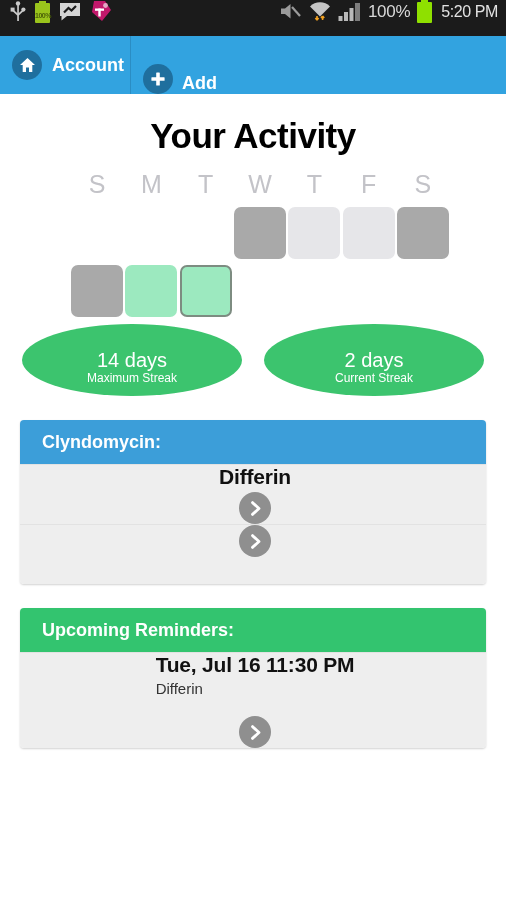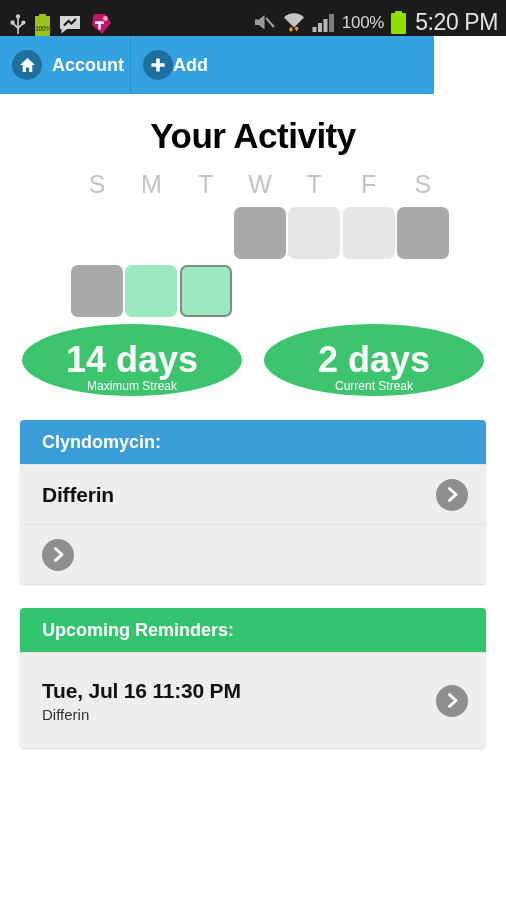"100%" .statusbar { align-items: flex-end -> flex-start }
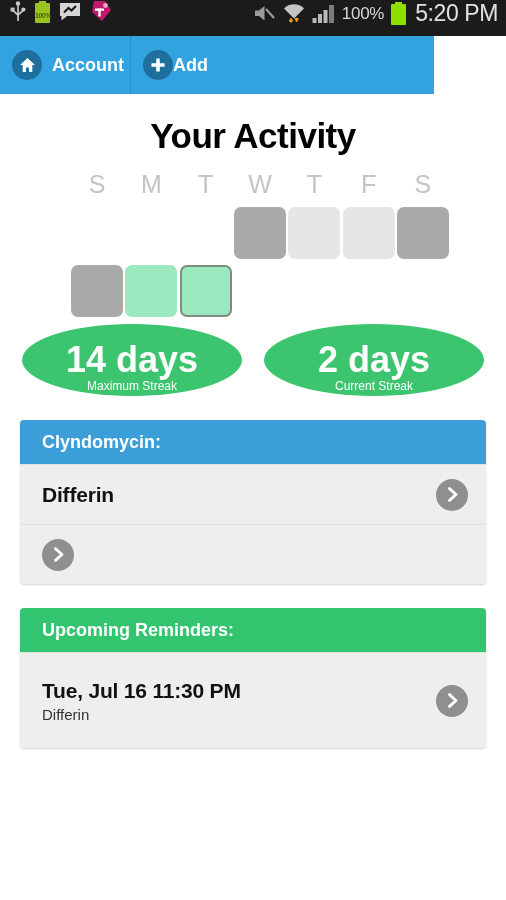"5:20 PM" .sb-time { font-size: 23px -> 16px }
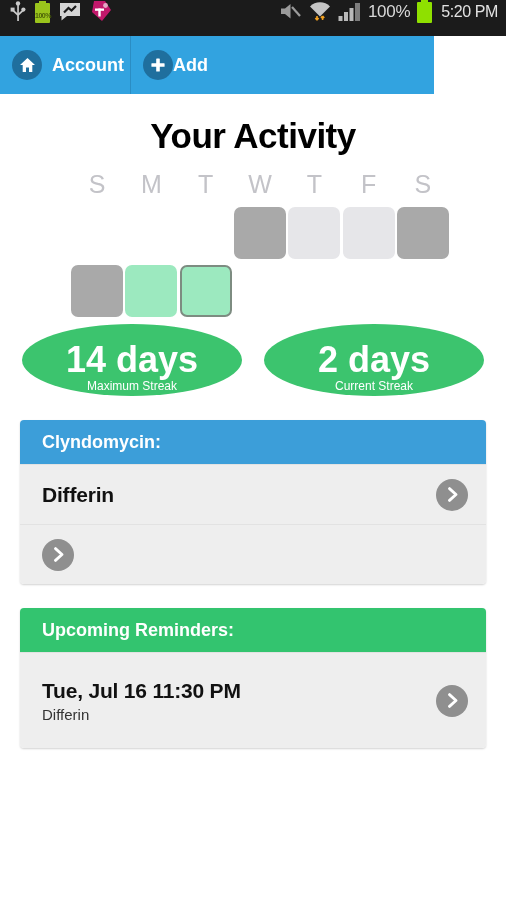"Account" .navbar { width: 434px -> 506px }
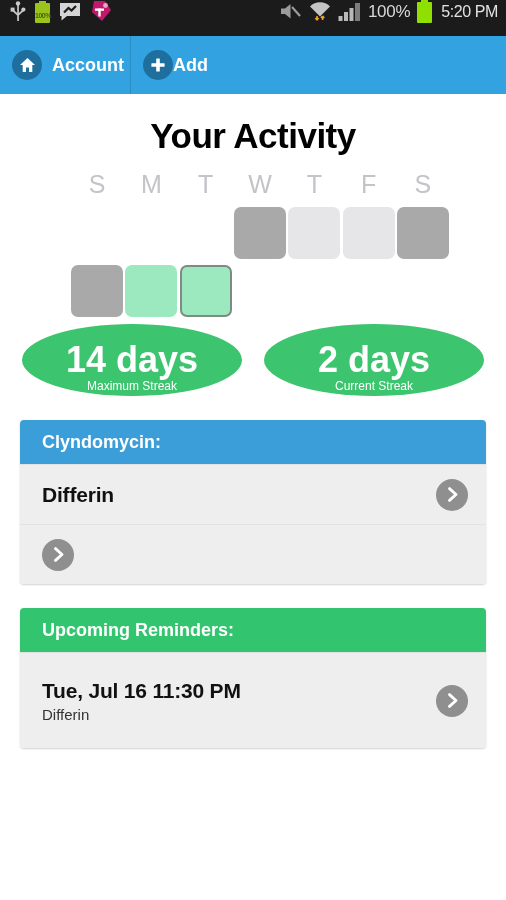"Add" .nav-right { align-items: center -> flex-end; gap: none -> 9px }
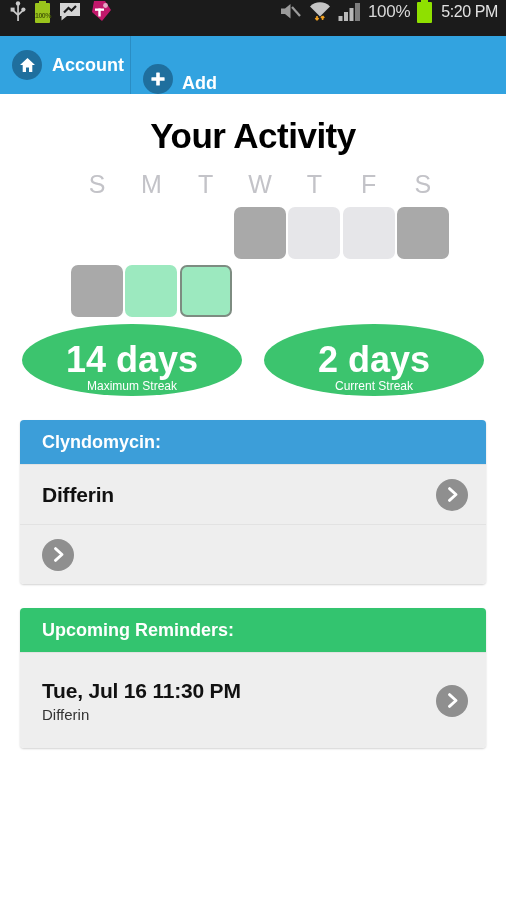"14 days" .streak-num { font-size: 36px -> 20px; font-weight: bold -> normal }
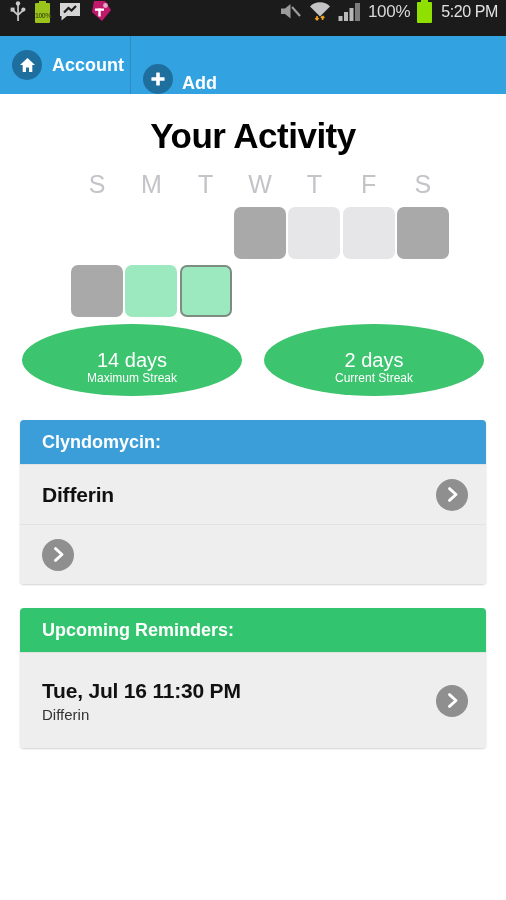"Differin" .card-row { flex-direction: none -> column }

════

Wherever a picture appears in the records, omit it, and transcribe everything else exactly.

"100%" .statusbar { align-items: flex-end -> flex-start }
"5:20 PM" .sb-time { font-size: 23px -> 16px }
"Account" .navbar { width: 434px -> 506px }
"Add" .nav-right { align-items: center -> flex-end; gap: none -> 9px }
"14 days" .streak-num { font-size: 36px -> 20px; font-weight: bold -> normal }
"Differin" .card-row { flex-direction: none -> column }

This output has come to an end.